When I go to Burger King, I like to get a Whopper and a Whopper jr. then make the Whopper watch as I eat the Whopper jr.
Me: I dangle gummy worms out of my bathing suit bottoms and wear a sign that says, “Early bird gets the worm.”
Priest: Super weird, but not a sin.
I’m not a very religious person…until it’s 94 degrees and the power goes out.
At that point I pray to every god, savior and deity from that “COEXIST” bumper sticker.
11-year-old: *practicing her saxophone at home* How was that?
Me: Great!
11: Want to hear it again?
Me: I can only take so much greatness in one day.
HELLO FELLOW HUMAN TEENS I HEARD THE COOLEST PLACE FOR US TEENS TO HANG OUT IS The Colossal Pillar of Wasp Eggs LETS GO DO NOT BRING WEAPONS
If you see a “lost & found” box in the proctologist’s office keep walking.
Me (to a baby): Hush little baby don’t say a word.

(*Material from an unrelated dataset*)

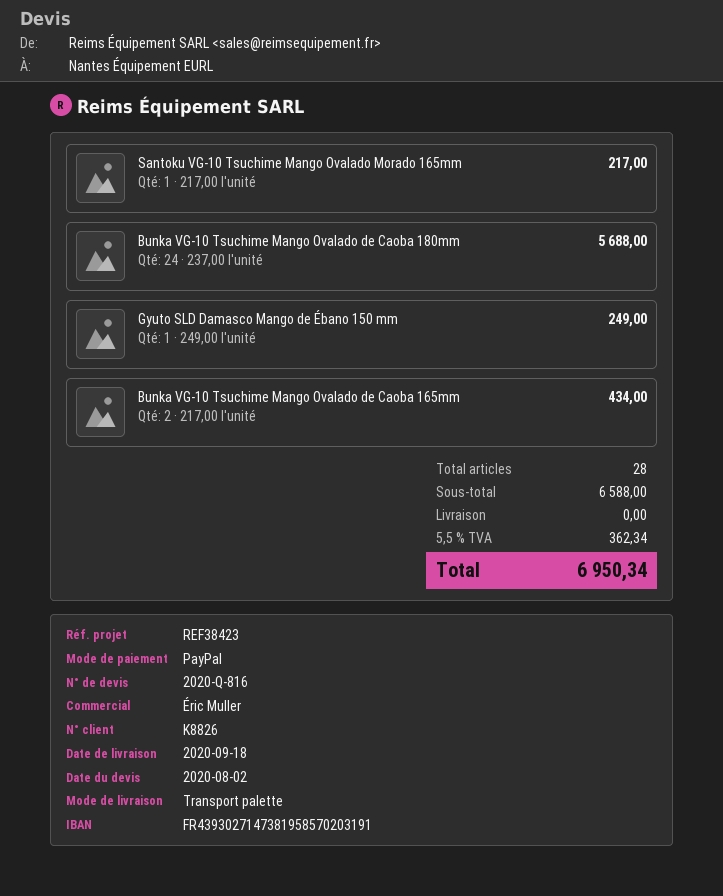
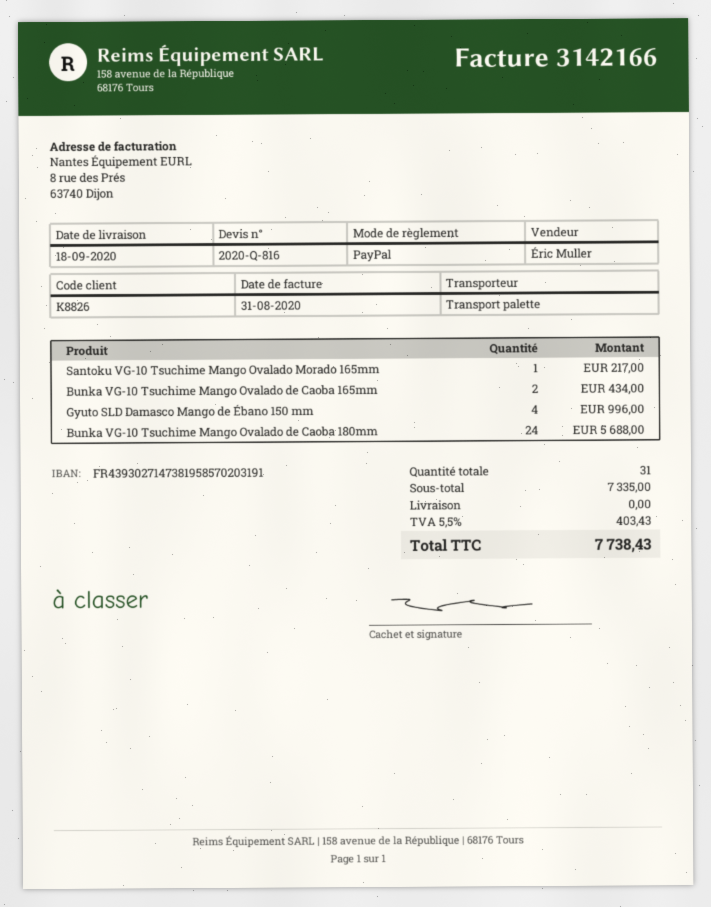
Gyuto SLD Damasco Mango de Ébano 150 mm: 1 for 249.00 -> 4 for 996.00
total quantity: 28 -> 31
subtotal: 6588.00 -> 7335.00
tax: 5.5% = 362.34 -> 5.5% = 403.43
total: 6950.34 -> 7738.43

Momma’s gonna buy you a mocking bird
Mom: like hell I’ll buy that kid anything..
Had to get a new washer dryer (17 yrs! Thanks Maytag) and the guys installing it asked “you didn’t make this your wife’s Christmas present right?”
“No”
“Cause the guy at the last house did and that was a bad scene man”
“My mind is telling me nooo… But my body… My body’s telling me yesss…BABY”
Cashier: Sir…would you like fries with that or not?
“You’re only as old as you feel.”
Me, feeling 300 yrs old: Yes, thank you. So inspiring.
Me: your shoes are on the wrong feet
4yo:
Me: …….
4yo:………
Me :
4yo : but I don’t have any other feet
Me : fair enough –__–
I’m so glad you’re all here. I’d like to talk to you all about a legging candle vitamin jewelry networking opportunity. Please, have a seat.